Four international activists and two Palestinians were detained, organizers said. The military said that only one person was arrested.

The Palestinians injured by rubber-coated bullets were transferred to the Hebron and Al-Ahli hospitals, Red Crescent officials said. The Israeli army also said five border police officers were injured.

The demonstration, which called for the reopening of one of the city's main streets, came on the anniversary of the 1994 massacre of 29 Palestinians in Hebron by a Jewish extremist.

Protesters, who waved Palestinian flags chanting "Down with the occupation!" and "Hebron is Palestinian," said they were trying to reopen central Shuhada (Martyrs) Street, once home to the city's main market.

Israel largely closed off the street, citing security, after the 1994 massacre in the Ibrahimi Mosque.

Hundreds of Palestinians and international activists participated in the protest.

Among those who inhaled tear gas were Hebron governor Kamel Hamid and practically every journalist who covered the event. Palestine TV reporter Sari Al-Ewaiwi was injured in his left hand by stun grenade.

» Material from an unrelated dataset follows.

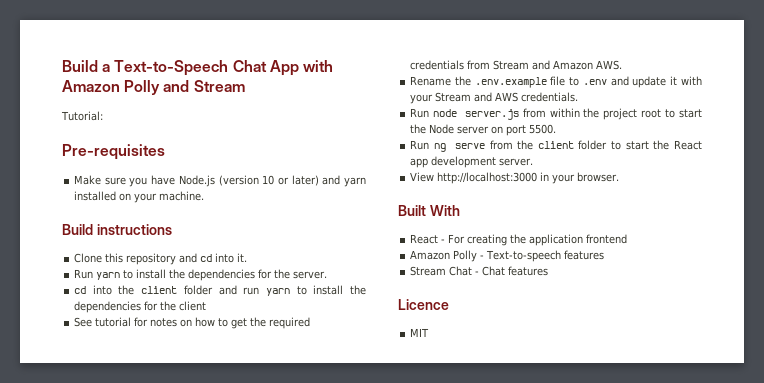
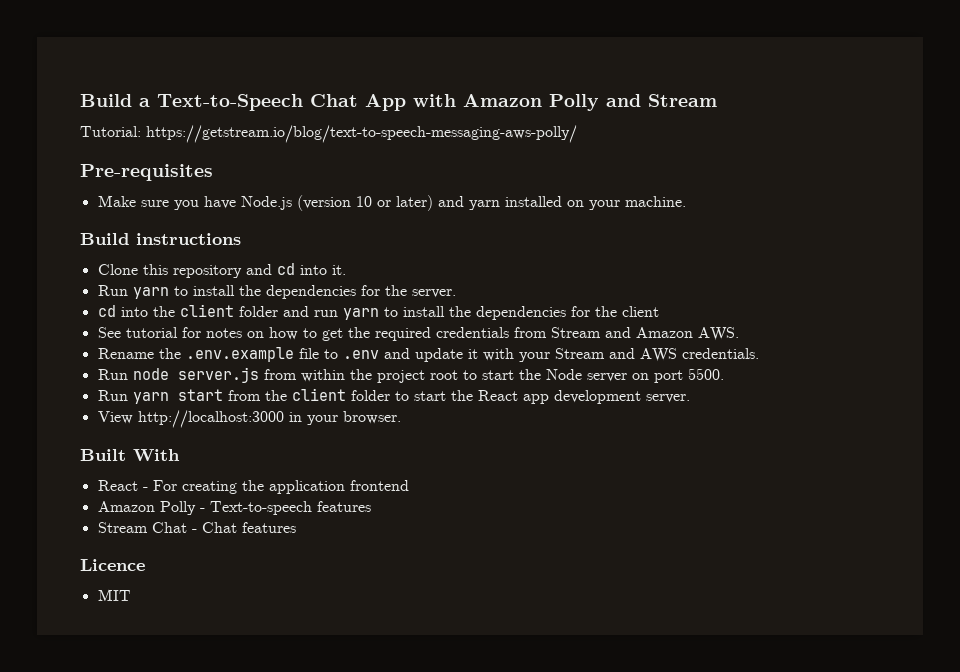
(103, 116) none -> [146,125,577,143] https://getstream.io/blog/text-to-speech-messaging-aws-polly/
[433,143,485,152] ng serve -> [132,389,223,404] yarn start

The protesters also backed Egypt, Tunis, and Libya, and condemned US policy toward settlements.

Israeli forces tried to suppress the protest by forming a human wall. Some of the protesters entered the street and refused to leave, but soldiers kicked them, a spokesman for the group Youth Against Settlement said. Palestinian lawmaker Mustafa Barghouthi was barred from the area.

Some of the estimated 1,000 protesters, who included Israelis and foreign activists, threw stones at troops, who responded with tear gas, stun grenades and rubber bullets.

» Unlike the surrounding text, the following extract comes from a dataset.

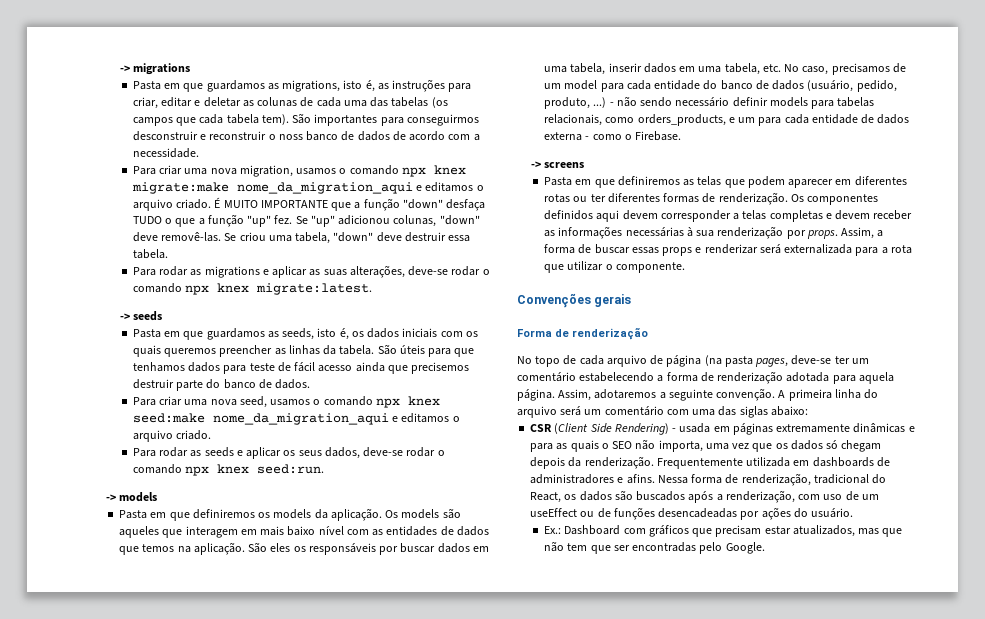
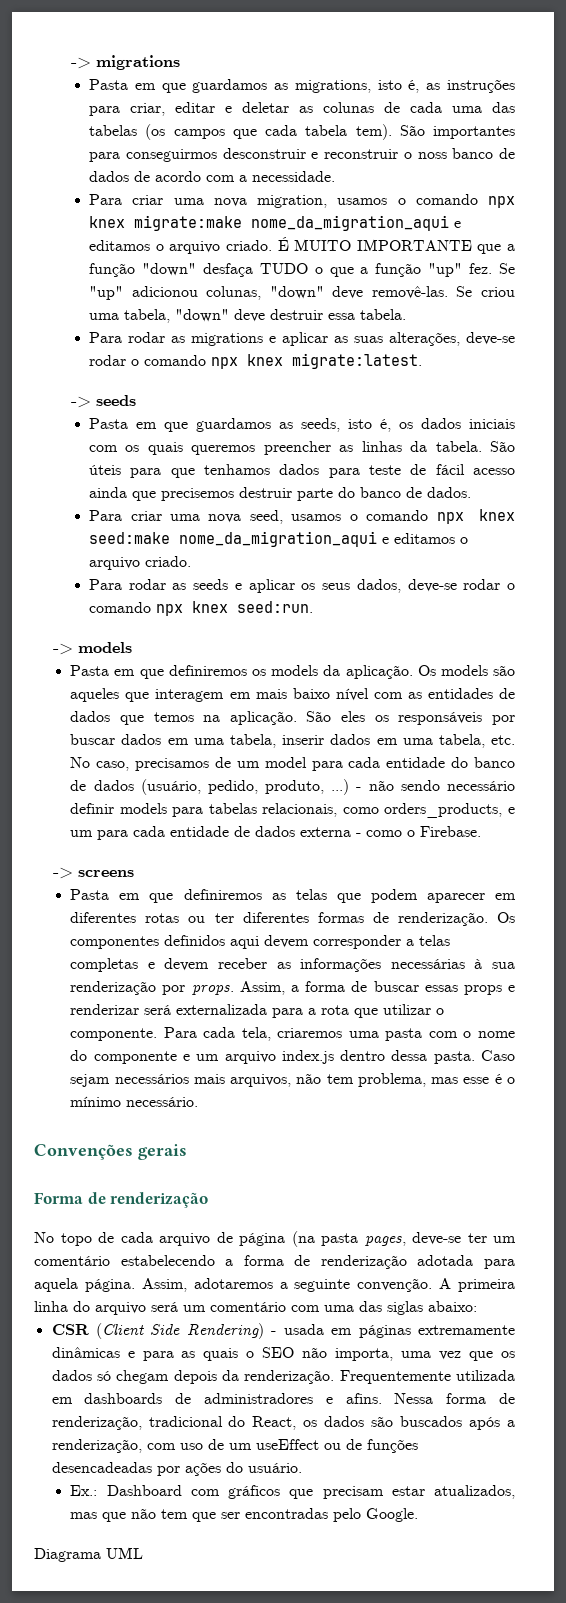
(685, 267) none -> [163,1027,515,1041] [70,1050,515,1064] [70,1073,515,1087] [70,1096,199,1107] Para cada tela, criaremos uma pasta com o nome do componente e um arquivo index.js dentro dessa pasta. Caso sejam necessários mais arquivos, não tem problema, mas esse é o mínimo necessário.
(765, 548) none -> [34,1547,143,1562] // Diagrama UML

"There was a violent and illegal riot in Hebron," the Israeli military said, putting the size of the crowd at around 300. An AFP photographer and correspondent said 1,000 people attended the rally.

The Israeli military said the crowd "confronted security forces in an effort to enter the Jewish community and the forces used riot dispersal means and the riot was dispersed."

Hebron, the largest Palestinian city in the West Bank, is also home to around 600 right-wing religious Jewish settlers, most of whom live in the area around Shuhada Street.

In 2003, Israel's Supreme Court backed an appeal by Palestinian traders, ordering that the settlers be evicted and the market reopened, but the orders were never implemented.

Under a 1997 accord with the Palestinian Authority, Israeli troops evacuated 80 percent of the city but continue to protect the settlers living around the site, which they also consider holy.